Sinopharm's COVID-19 vaccine. Photo: VCG
China's COVID-19 protein subunit vaccines have reported encouraging progress as a leading Chinese vaccine producer, Sinopharm, plans to bring its newly developed recombinant subunit vaccine candidate into clinical trials.
Sinopharm's vaccine is the second protein subunit vaccine in the country after one developed by China's Anhui Zhifei Longcom Biopharmaceutical Co, which started late-stage trials in Pakistan upon approval on Sunday.
The protein subunit vaccine is expected to perform better than the inactivated vaccines, and would be easier to mass produce, Sinopharm Chairman Liu Jingzhen suggested in a recent interview with China Central Television (CCTV).
Liu said its second COVID-19 inactivated vaccine - developed by subsidiary Wuhan Institute of Biological Products - is now applying for conditional approval for mass use.
China's first recombinant subunit COVID-19 vaccine, co-developed by Zhifei and the Institute of Microbiology of the Chinese Academy of Sciences (IMCAS), has been approved to enter phase III clinical trials in Pakistan.
The double-blinded, placebo-controlled trials will involve around 10,000 participants in Pakistan, of whom 30 percent will be seniors, according to news released by IMCAS on Sunday.
Experts said the recombinant subunit vaccine can be an important addition to the two Chinese inactivated vaccines already in mass production, considering its shorter production process.
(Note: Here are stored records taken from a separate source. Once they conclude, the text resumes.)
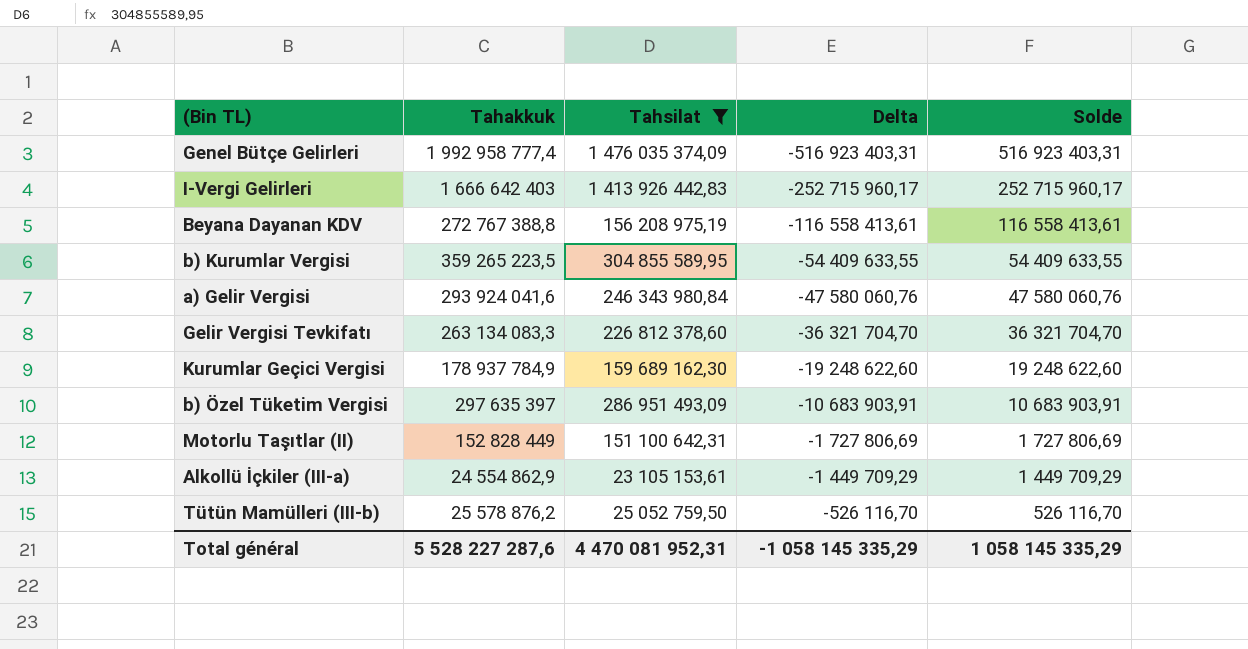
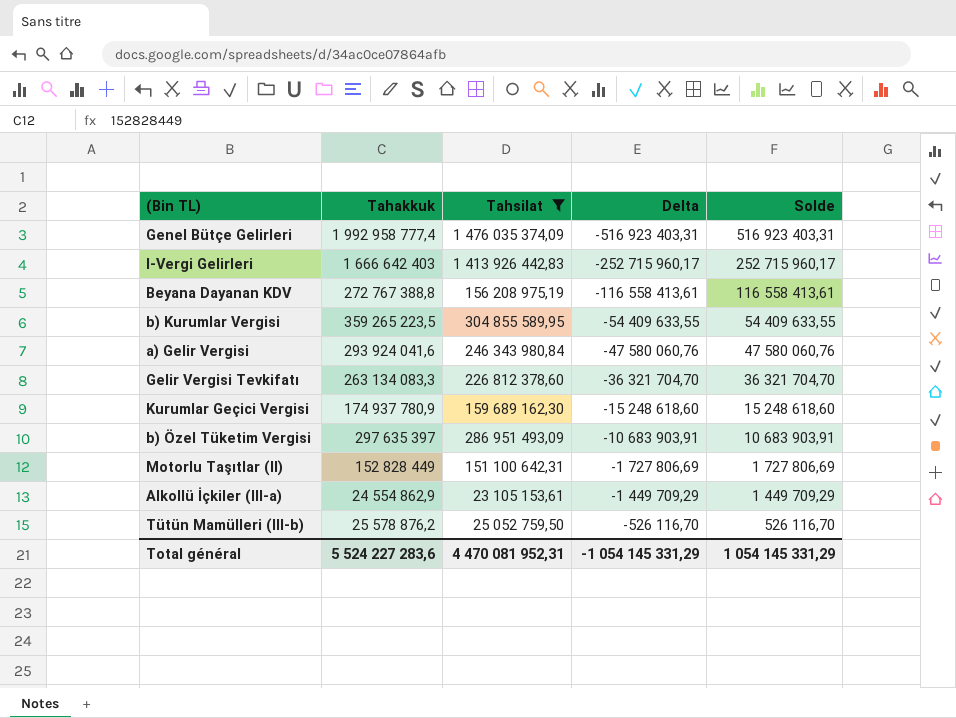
Kurumlar Geçici Vergisi | Tahakkuk: 178 937 784,9 -> 174 937 780,9
Kurumlar Geçici Vergisi | Delta: -19 248 622,60 -> -15 248 618,60
Kurumlar Geçici Vergisi | Solde: 19 248 622,60 -> 15 248 618,60
Total général | Tahakkuk: 5 528 227 287,6 -> 5 524 227 283,6
Total général | Delta: -1 058 145 335,29 -> -1 054 145 331,29
Total général | Solde: 1 058 145 335,29 -> 1 054 145 331,29

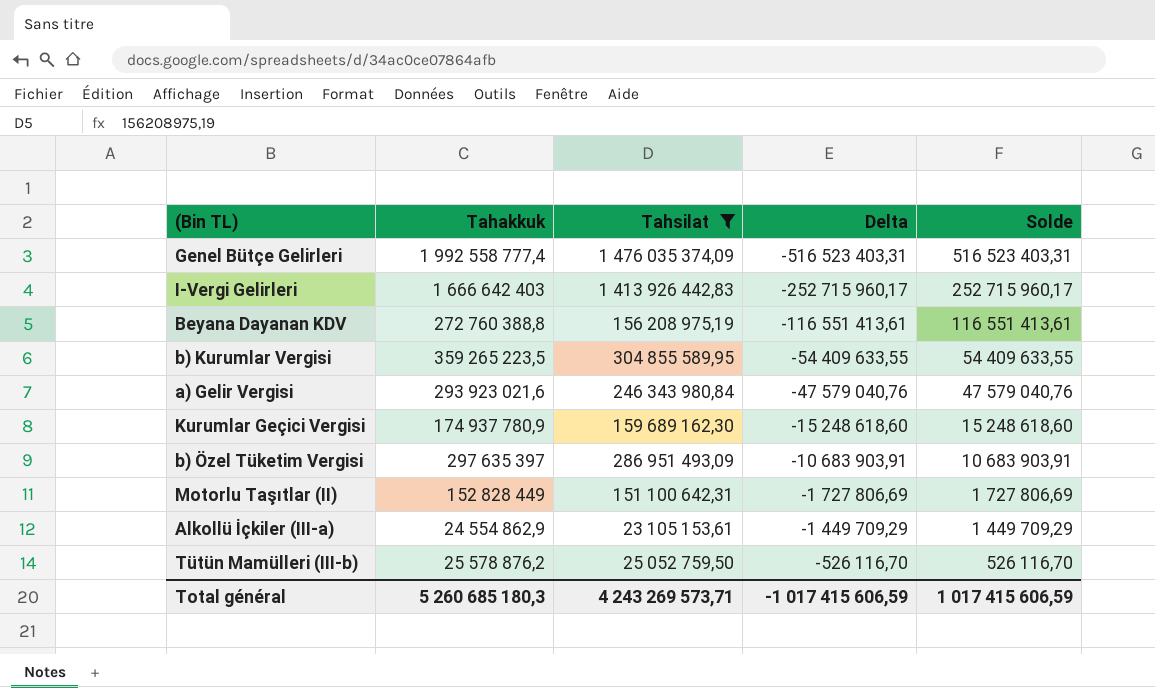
row Gelir Vergisi Tevkifatı: 263 134 083,3 | 226 812 378,60 | -36 321 704,70 | 36 321 704,70 -> none
Genel Bütçe Gelirleri | Tahakkuk: 1 992 958 777,4 -> 1 992 558 777,4
Genel Bütçe Gelirleri | Delta: -516 923 403,31 -> -516 523 403,31
Genel Bütçe Gelirleri | Solde: 516 923 403,31 -> 516 523 403,31
Beyana Dayanan KDV | Tahakkuk: 272 767 388,8 -> 272 760 388,8
Beyana Dayanan KDV | Delta: -116 558 413,61 -> -116 551 413,61
Beyana Dayanan KDV | Solde: 116 558 413,61 -> 116 551 413,61
a) Gelir Vergisi | Tahakkuk: 293 924 041,6 -> 293 923 021,6
a) Gelir Vergisi | Delta: -47 580 060,76 -> -47 579 040,76
a) Gelir Vergisi | Solde: 47 580 060,76 -> 47 579 040,76
Total général | Tahakkuk: 5 524 227 283,6 -> 5 260 685 180,3
Total général | Tahsilat: 4 470 081 952,31 -> 4 243 269 573,71
Total général | Delta: -1 054 145 331,29 -> -1 017 415 606,59
Total général | Solde: 1 054 145 331,29 -> 1 017 415 606,59

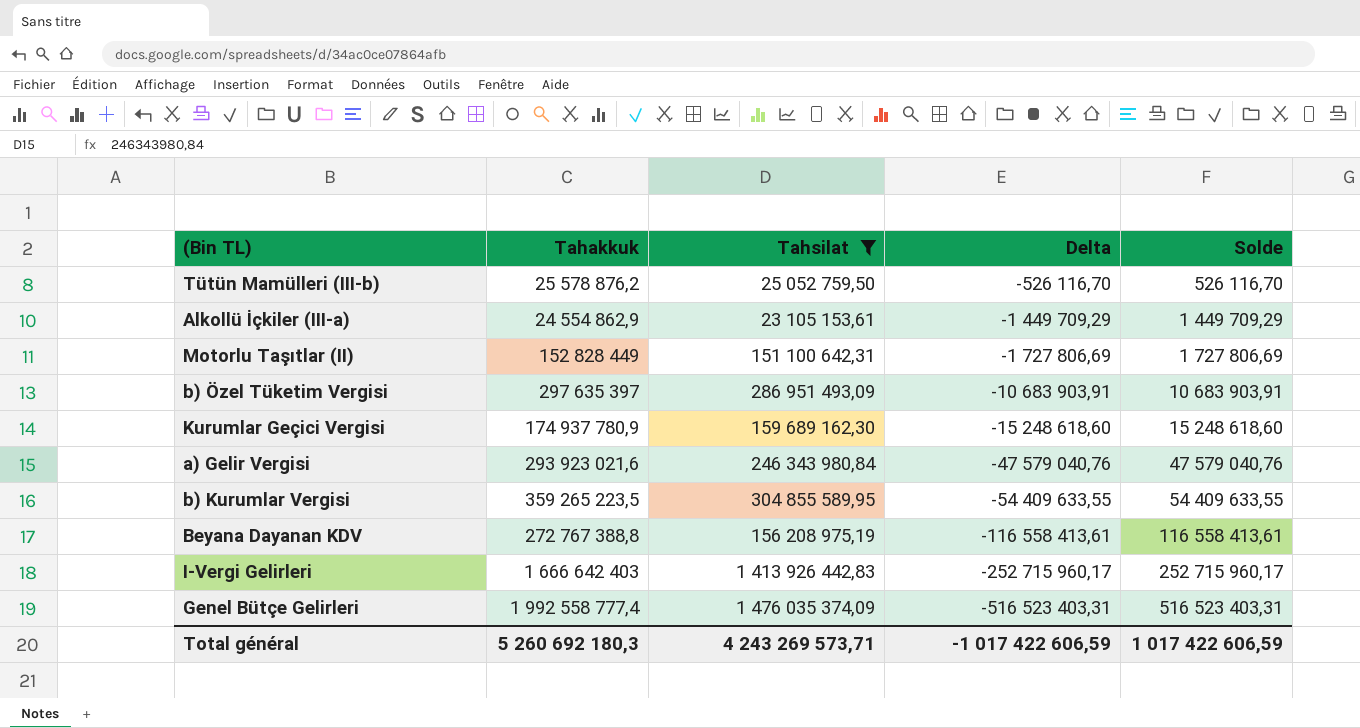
row order: Delta ascending -> Delta descending
Beyana Dayanan KDV | Tahakkuk: 272 760 388,8 -> 272 767 388,8
Beyana Dayanan KDV | Delta: -116 551 413,61 -> -116 558 413,61
Beyana Dayanan KDV | Solde: 116 551 413,61 -> 116 558 413,61
Total général | Tahakkuk: 5 260 685 180,3 -> 5 260 692 180,3
Total général | Delta: -1 017 415 606,59 -> -1 017 422 606,59
Total général | Solde: 1 017 415 606,59 -> 1 017 422 606,59

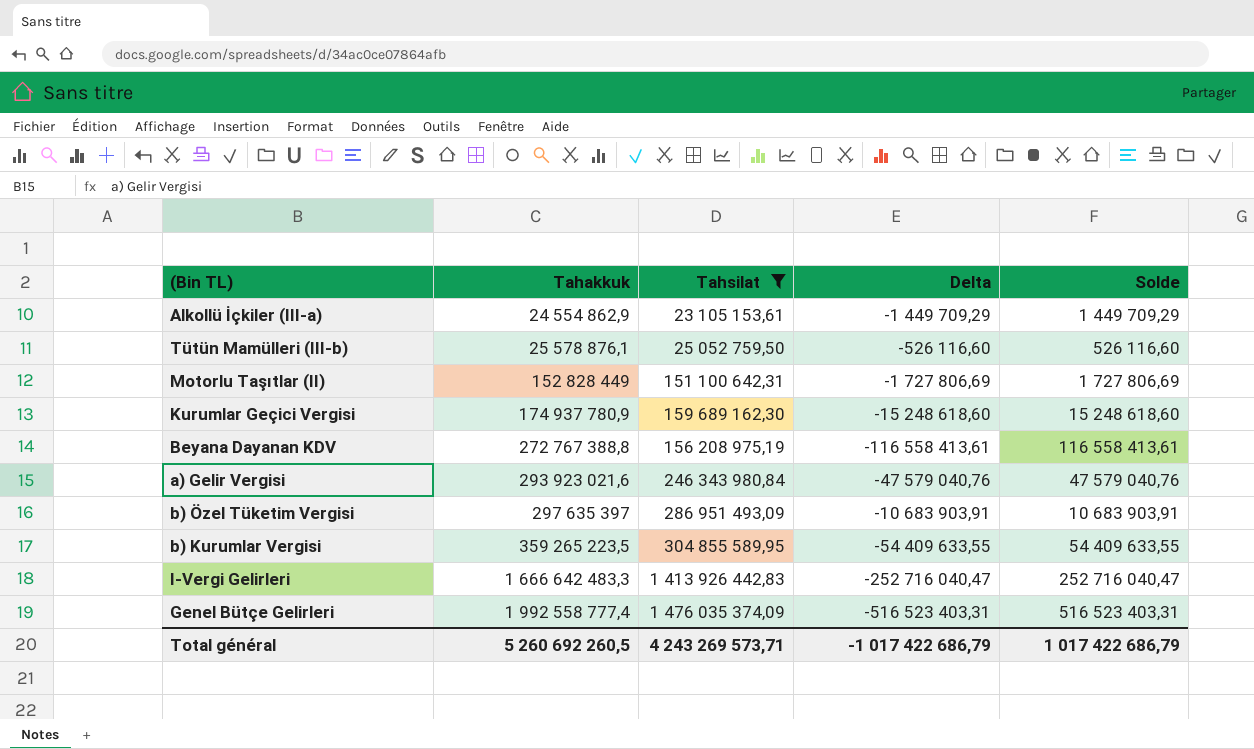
row order: Delta descending -> Tahakkuk ascending
Tütün Mamülleri (III-b) | Tahakkuk: 25 578 876,2 -> 25 578 876,1
Tütün Mamülleri (III-b) | Delta: -526 116,70 -> -526 116,60
Tütün Mamülleri (III-b) | Solde: 526 116,70 -> 526 116,60
I-Vergi Gelirleri | Tahakkuk: 1 666 642 403 -> 1 666 642 483,3
I-Vergi Gelirleri | Delta: -252 715 960,17 -> -252 716 040,47
I-Vergi Gelirleri | Solde: 252 715 960,17 -> 252 716 040,47
Total général | Tahakkuk: 5 260 692 180,3 -> 5 260 692 260,5
Total général | Delta: -1 017 422 606,59 -> -1 017 422 686,79
Total général | Solde: 1 017 422 606,59 -> 1 017 422 686,79

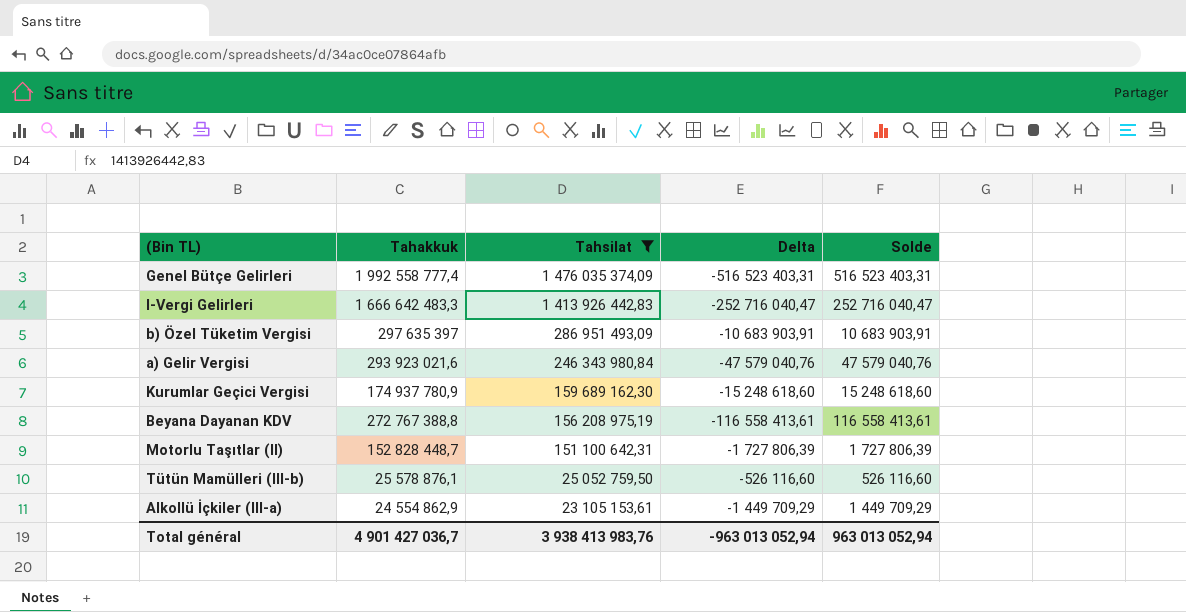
row order: Tahakkuk ascending -> Tahsilat descending
row b) Kurumlar Vergisi: 359 265 223,5 | 304 855 589,95 | -54 409 633,55 | 54 409 633,55 -> none
Motorlu Taşıtlar (II) | Tahakkuk: 152 828 449 -> 152 828 448,7
Motorlu Taşıtlar (II) | Delta: -1 727 806,69 -> -1 727 806,39
Motorlu Taşıtlar (II) | Solde: 1 727 806,69 -> 1 727 806,39
Total général | Tahakkuk: 5 260 692 260,5 -> 4 901 427 036,7
Total général | Tahsilat: 4 243 269 573,71 -> 3 938 413 983,76
Total général | Delta: -1 017 422 686,79 -> -963 013 052,94
Total général | Solde: 1 017 422 686,79 -> 963 013 052,94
"Traditional inactivated vaccines normally take several months to develop, and require biosafety level 3 labs for production. Meanwhile, access to the recombinant protein vaccine is easier, and the biotechnology is more mature than the mRNA and adenovirus-vector techniques used in some available vaccines," Zhuang Shilihe, a Guangzhou-based doctor closely studying the COVID-19 vaccines, told the Global Times on Tuesday.
Novavax, a US-based pharmaceutical company that developed a similar protein-based COVID-19 vaccine, reported an efficacy rate of 89.3 percent in its phase III clinical trials conducted in the UK in early February, boosting global confidence in this type of technical innovation.
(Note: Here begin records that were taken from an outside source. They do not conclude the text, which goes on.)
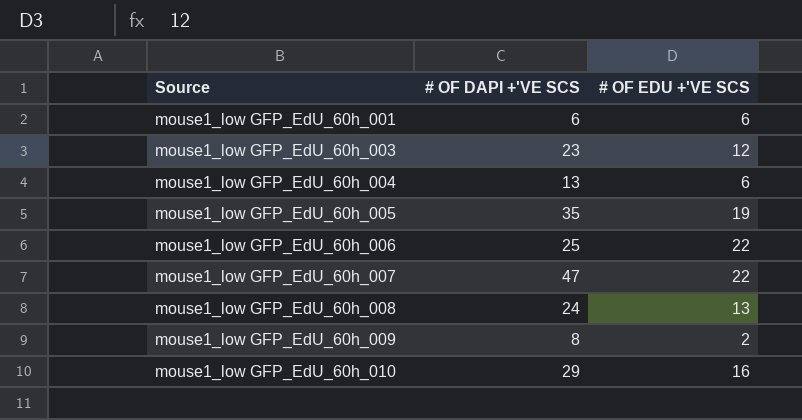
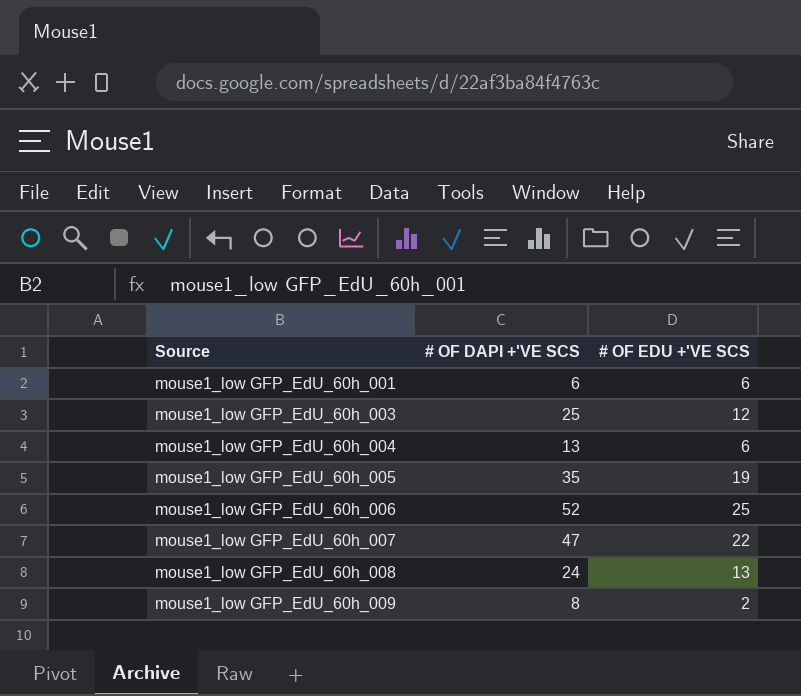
row mouse1_low GFP_EdU_60h_010: 29 | 16 -> none
mouse1_low GFP_EdU_60h_003 | # OF DAPI +'VE SCS: 23 -> 25
mouse1_low GFP_EdU_60h_006 | # OF DAPI +'VE SCS: 25 -> 52
mouse1_low GFP_EdU_60h_006 | # OF EDU +'VE SCS: 22 -> 25

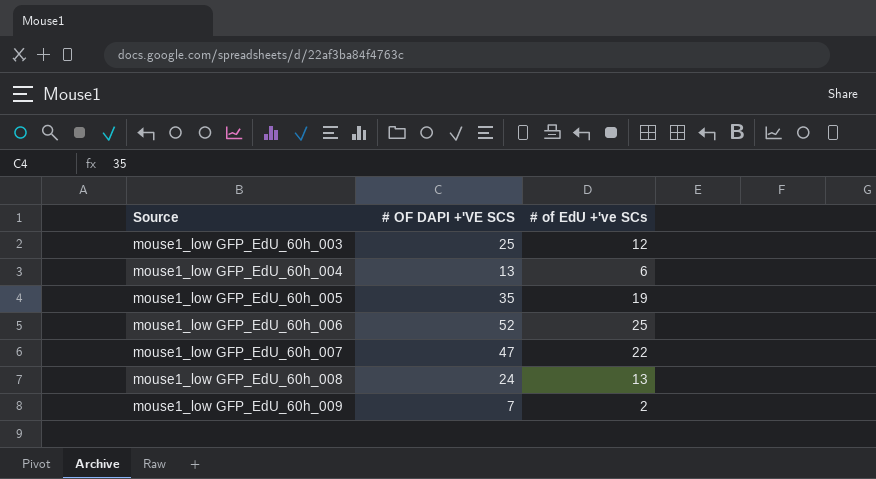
column name: # OF EDU +'VE SCS -> # of EdU +'ve SCs
row mouse1_low GFP_EdU_60h_001: 6 | 6 -> none
mouse1_low GFP_EdU_60h_009 | # OF DAPI +'VE SCS: 8 -> 7

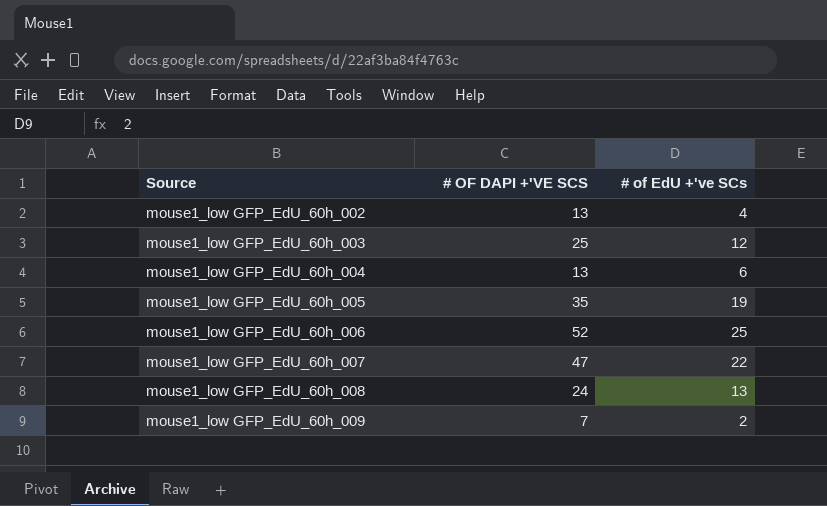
row mouse1_low GFP_EdU_60h_002: none -> 13 | 4

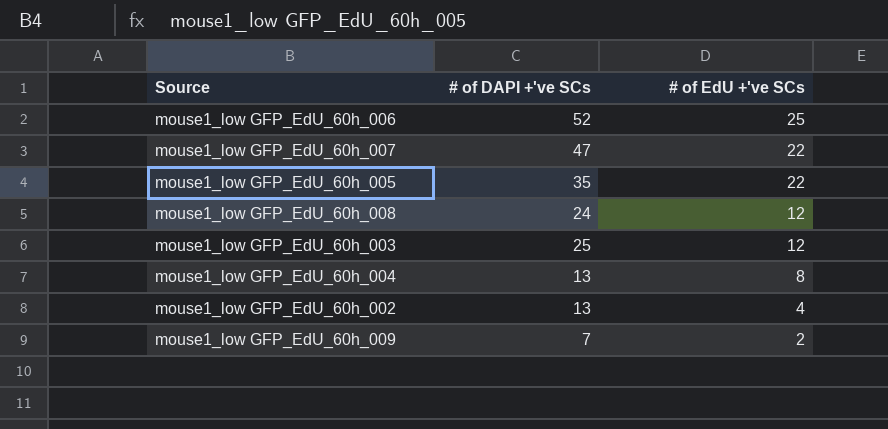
row order: Source ascending -> # of EdU +'ve SCs descending
column name: # OF DAPI +'VE SCS -> # of DAPI +'ve SCs
mouse1_low GFP_EdU_60h_005 | # of EdU +'ve SCs: 19 -> 22
mouse1_low GFP_EdU_60h_008 | # of EdU +'ve SCs: 13 -> 12
mouse1_low GFP_EdU_60h_004 | # of EdU +'ve SCs: 6 -> 8

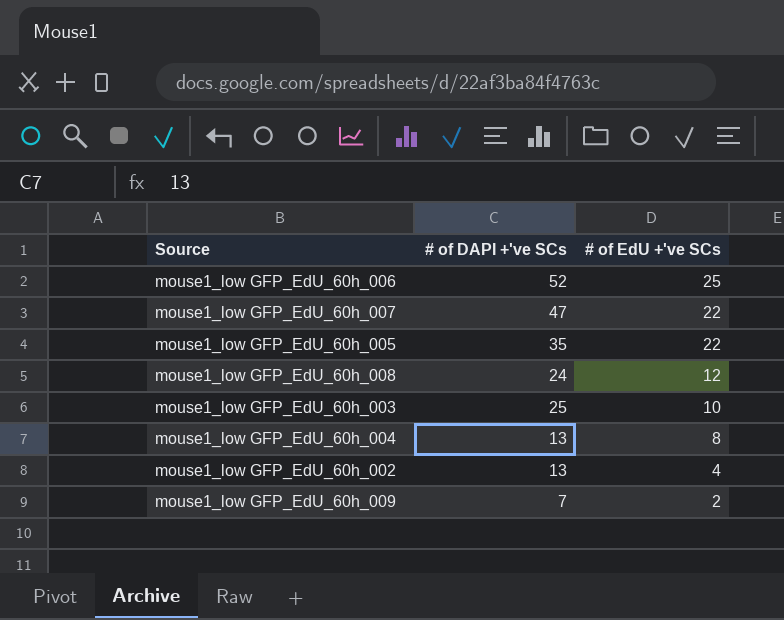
mouse1_low GFP_EdU_60h_003 | # of EdU +'ve SCs: 12 -> 10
Zhuang believes that protein subunit COVID-19 vaccines can perform better against new COVID-19 variants, as lab research found these new vaccines remain effective in triggering an immune response.
In a pre-print published on biology server BioRXIV on February 2, Gao Fu, director of the Chinese Center for Disease Control and Prevention, revealed that Zhifei's recombinant protein vaccine was still effective against the South African variant, although its efficacy was reduced by 1.6 times, which is within acceptable parameters. In particular, it was advantageous in comparison to the mRNA vaccine, leading with a reduction of three to eight times more.
Giving these promising signs, Uzbekistan's government has decided to purchase 1 million doses of Zhifei's vaccine and start voluntary mass vaccination, media reported.
Uzbekistan will almost double the number of volunteers from 5,000 to 9,000 involved in a phase III trial, the Uzbek Ministry of Innovative Development said in early February.